Bill Beckner, research manager for Virginia-based National Recreation and Parks Association, said he sees a market for a new wave of senior activity centers.
“I keep waiting to see the first senior skate park. I won’t be surprised when it shows up.”
And because community fields or ballparks usually prioritize kids’ sports, there’s also room for new outdoor spaces for adults to play organized sports, says Beckner.
In urban areas, 20-somethings have been flocking to coed kickball leagues and other grown-up versions of childhood games in recent years. Why shouldn’t boomers do the same? Adult team sports provide exercise along with a way to socialize, make friends and have fun. Lee Clemmons, 58, has been playing in an over-50 softball league for eight years and said the friendships are “the most important thing. It’s more about camaraderie, teamwork.”

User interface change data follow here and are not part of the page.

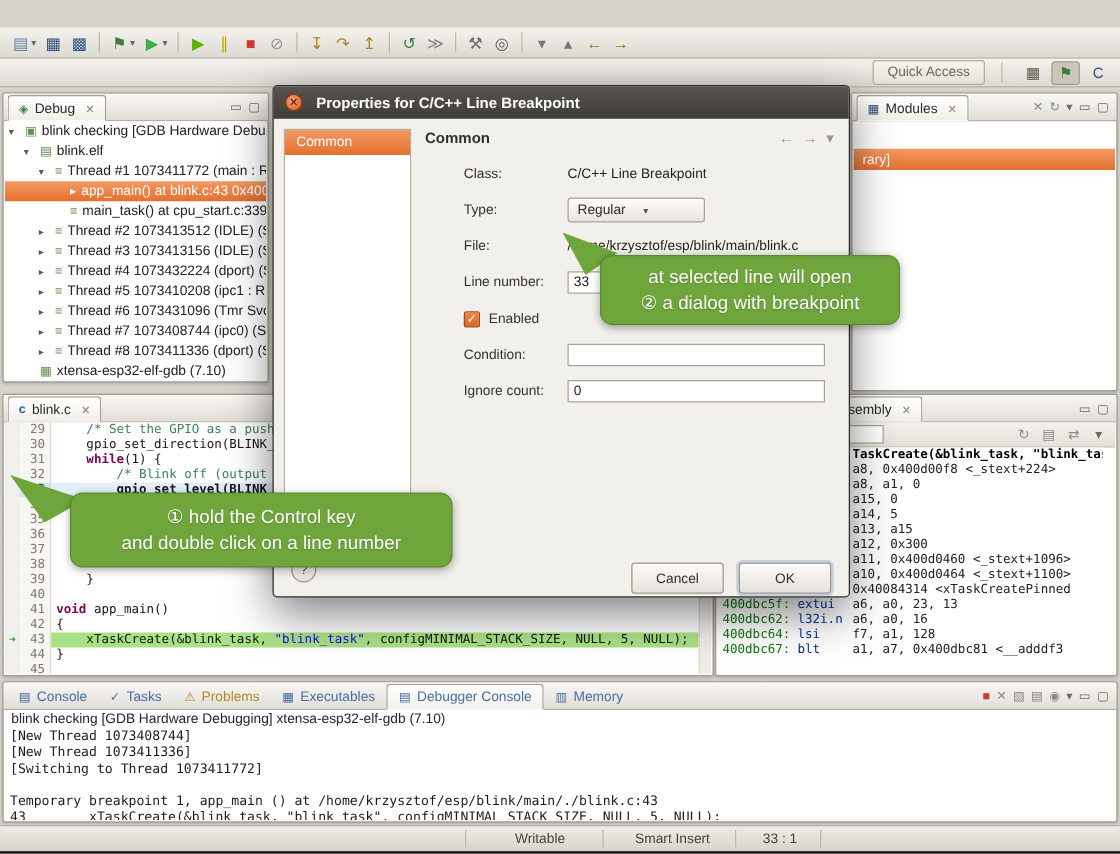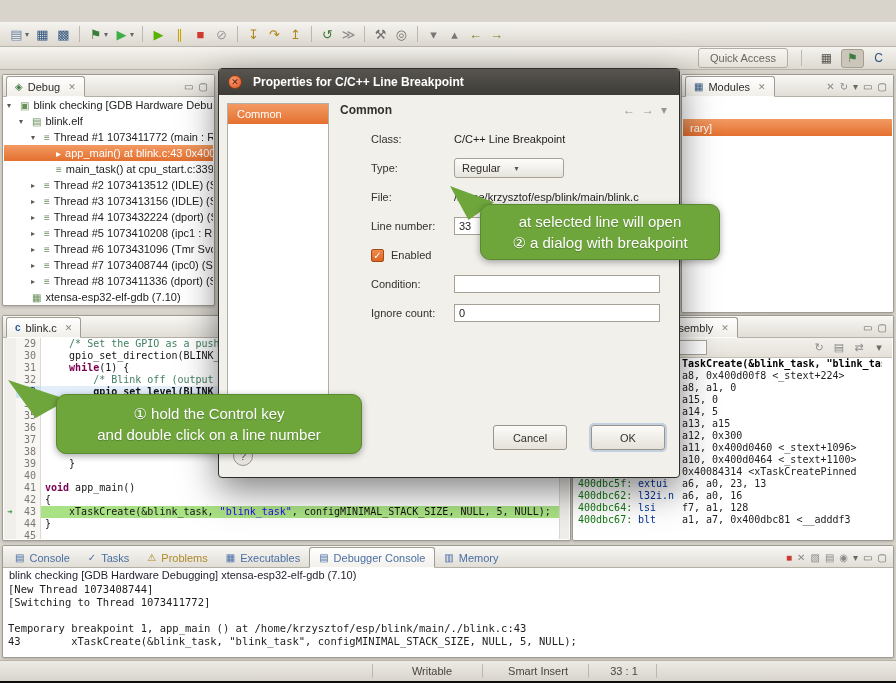--- a/index.html
+++ b/index.html
@@ -106,21 +106,21 @@
   .dhead{display:flex;align-items:center;margin:4px 3px 12px 3px}
   .dheadt{font-size:12px;font-weight:bold;color:#33312d}
   .dnav{margin-left:auto;display:flex;gap:7px;font-size:12px}
   .frow{display:flex;align-items:center;margin:0 2px 9px 34px;font-size:11px;color:#33312d;height:20px}
   .flbl{width:83px;flex:none}
   .fval{color:#222}
   .combo{min-width:110px;height:20px;border:1px solid #a8a296;border-radius:3px;background:linear-gradient(#fdfdfc,#e7e4dc);display:flex;align-items:center;padding:0 7px;font-size:11px;color:#2e2c29}
   .combo .car{margin-left:14px;font-size:8px;color:#555}
   .tinput{width:206px;height:18px;border:1px solid #a8a296;background:#fff;font-family:"Liberation Sans",sans-serif;font-size:11px;padding:1px 4px;color:#222}
   .cb{width:13px;height:13px;background:linear-gradient(#f08a4e,#dd6524);border:1px solid #a34c15;border-radius:2px;color:#fff;font-size:10px;line-height:11px;text-align:center;margin-right:7px;flex:none}
-  .dlgbtns{position:absolute;right:14px;bottom:27px;display:flex;gap:24px}
+  .dlgbtns{position:absolute;right:14px;bottom:2px;display:flex;gap:12px}
   .btn{min-width:74px;height:25px;border:1px solid #9a958b;border-radius:3px;background:linear-gradient(#fcfbf9,#e6e2da);font-size:11px;color:#33312d;display:flex;align-items:center;justify-content:center;padding:0 15px}
   .btn.ok{box-shadow:0 0 0 2px rgba(125,160,205,.4)}
   .dhelp{position:absolute;left:14px;bottom:11px;width:20px;height:20px;border-radius:50%;border:1px solid #9a958b;background:linear-gradient(#fcfbf9,#e6e2da);display:flex;align-items:center;justify-content:center;font-size:11px;color:#555}
 
   
   .callout{position:absolute;background:#6fa63c;border:1px solid #5a8a2e;border-radius:10px;color:#fff;font-size:15px;line-height:1.4;display:flex;flex-direction:column;align-items:center;justify-content:center;text-align:center;padding:5px 10px;z-index:30;box-shadow:0 2px 7px rgba(0,0,0,.35);text-shadow:0 1px 1px rgba(0,0,0,.25)}
   #co1{left:56px;top:394px;width:306px;height:60px}
   #co2{left:480px;top:204px;width:240px;height:56px}
   .ctail{position:absolute;background:#6fa63c;z-index:30}
   #ct1{left:8px;top:380px;width:60px;height:38px;clip-path:polygon(0 0,100% 52%,46% 100%)}
@@ -616,20 +616,21 @@
             <span class="g">▭</span>
           </span>
           <span class="pbtn" style="color: rgb(110, 106, 98);">
             <span class="g">▢</span>
           </span>
       </div>
     </div>
     <div class="cdesc">blink checking [GDB Hardware Debugging] xtensa-esp32-elf-gdb (7.10)</div>
     <div class="clines">
       <div class="cline"><span>[New Thread 1073408744]</span></div>
+        <div class="cline"><span>[New Thread 1073411336]</span></div>
         <div class="cline"><span>[Switching to Thread 1073411772]</span></div>
         <div class="cline"><span> </span></div>
         <div class="cline"><span>Temporary breakpoint 1, app_main () at /home/krzysztof/esp/blink/main/./blink.c:43</span></div>
         <div class="cline"><span>43        xTaskCreate(&amp;blink_task, "blink_task", configMINIMAL_STACK_SIZE, NULL, 5, NULL);</span></div>
     </div>
   </div>
 
   <div class="statusbar">
     <span class="ssep" style="left:372px"></span>
     <span class="sitem" style="left:386px;width:92px">Writable</span>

Need some athletic inspiration? Check out some of AARP’s profiles of older athletes and fitness enthusiasts, from discus throwers to triathletes; roller skaters to swimmers to dragon boat racers. Or see my post from earlier this week about the Timeless Torches, a co-ed team of halftime show dancers with an average age of about 60.
Friday Quick Hits:
- The way we work: Are business cards going out of professional style?
- The cost of long-term care insurance keeps rising. An analysis from the American Association for Long-Term Care Insurance finds the prices for popular insurance policies have risen as much as 17 percent from a year ago.
- Many small or mid-sized businesses are beginning to outsource managing the company 401(k) plans.
- And meet Iris Apfel, the 90-year-old face of high-end makeup company MAC. “I think it’s pitiful that people lie about their age,” Iris said on a Today show segment Thursday. “What’s wrong with getting old? I think if you’re lucky enough to get old, you should celebrate it.”